Source data

----------------

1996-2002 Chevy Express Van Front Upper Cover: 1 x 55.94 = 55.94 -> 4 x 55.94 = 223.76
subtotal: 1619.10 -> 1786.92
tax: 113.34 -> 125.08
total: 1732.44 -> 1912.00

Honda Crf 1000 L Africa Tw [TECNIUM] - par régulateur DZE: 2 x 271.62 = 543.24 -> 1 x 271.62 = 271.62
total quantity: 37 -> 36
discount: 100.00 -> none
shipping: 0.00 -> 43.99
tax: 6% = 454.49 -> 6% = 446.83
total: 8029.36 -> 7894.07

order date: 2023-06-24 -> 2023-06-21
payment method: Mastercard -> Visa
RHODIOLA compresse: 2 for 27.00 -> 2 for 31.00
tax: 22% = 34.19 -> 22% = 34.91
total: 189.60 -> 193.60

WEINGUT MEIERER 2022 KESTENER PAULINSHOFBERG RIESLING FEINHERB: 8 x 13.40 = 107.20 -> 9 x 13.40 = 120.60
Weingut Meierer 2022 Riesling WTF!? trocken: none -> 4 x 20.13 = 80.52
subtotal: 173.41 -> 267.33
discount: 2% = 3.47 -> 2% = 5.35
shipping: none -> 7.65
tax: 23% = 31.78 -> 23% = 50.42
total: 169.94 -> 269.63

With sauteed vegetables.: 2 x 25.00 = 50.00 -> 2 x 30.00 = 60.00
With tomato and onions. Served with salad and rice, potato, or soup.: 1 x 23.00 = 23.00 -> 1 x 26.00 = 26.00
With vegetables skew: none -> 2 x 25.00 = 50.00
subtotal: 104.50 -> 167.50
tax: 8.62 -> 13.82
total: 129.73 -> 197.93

----------------

**DESCRIPTION OF THE TASK**
Please return exactly the lines from the opening line of the data above through the line with "tax: 6% = 454.49 -> 6% = 446.83", both included and nothing else.

**RESULT OF THE EXERCISE**
1996-2002 Chevy Express Van Front Upper Cover: 1 x 55.94 = 55.94 -> 4 x 55.94 = 223.76
subtotal: 1619.10 -> 1786.92
tax: 113.34 -> 125.08
total: 1732.44 -> 1912.00

Honda Crf 1000 L Africa Tw [TECNIUM] - par régulateur DZE: 2 x 271.62 = 543.24 -> 1 x 271.62 = 271.62
total quantity: 37 -> 36
discount: 100.00 -> none
shipping: 0.00 -> 43.99
tax: 6% = 454.49 -> 6% = 446.83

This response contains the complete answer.